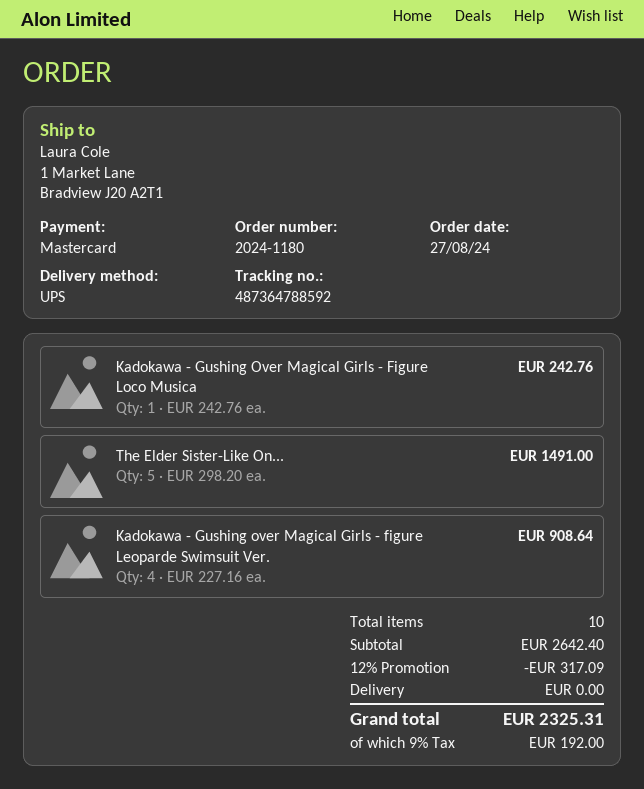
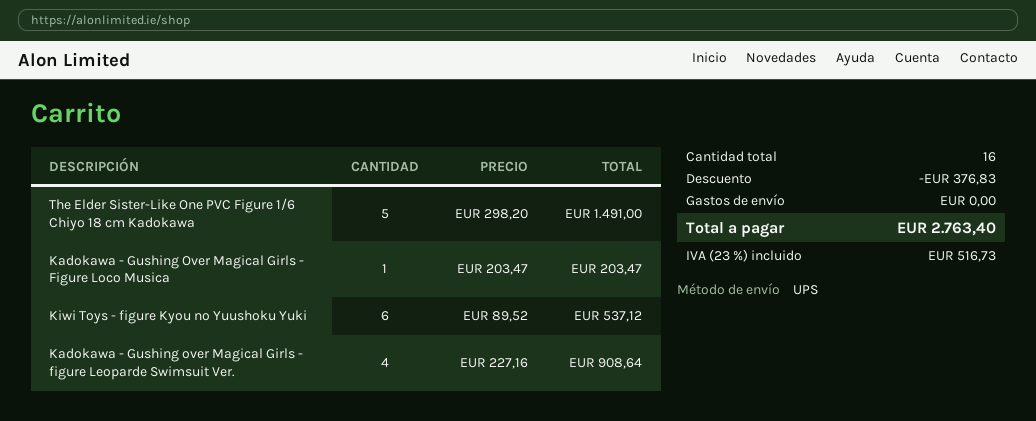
Kadokawa - Gushing Over Magical Girls - Figure Loco Musica: 1 x 242.76 = 242.76 -> 1 x 203.47 = 203.47
Kiwi Toys - figure Kyou no Yuushoku Yuki: none -> 6 x 89.52 = 537.12
total quantity: 10 -> 16
discount: 317.09 -> 376.83
tax: 9% = 192.00 -> 23% = 516.73
total: 2325.31 -> 2763.40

Problem details -> Emit only the final stretch of the records: the line containing "Kiwi Toys - figure" through the end, each line exactly as it stands.

Solution for this problem ->
Kiwi Toys - figure Kyou no Yuushoku Yuki: none -> 6 x 89.52 = 537.12
total quantity: 10 -> 16
discount: 317.09 -> 376.83
tax: 9% = 192.00 -> 23% = 516.73
total: 2325.31 -> 2763.40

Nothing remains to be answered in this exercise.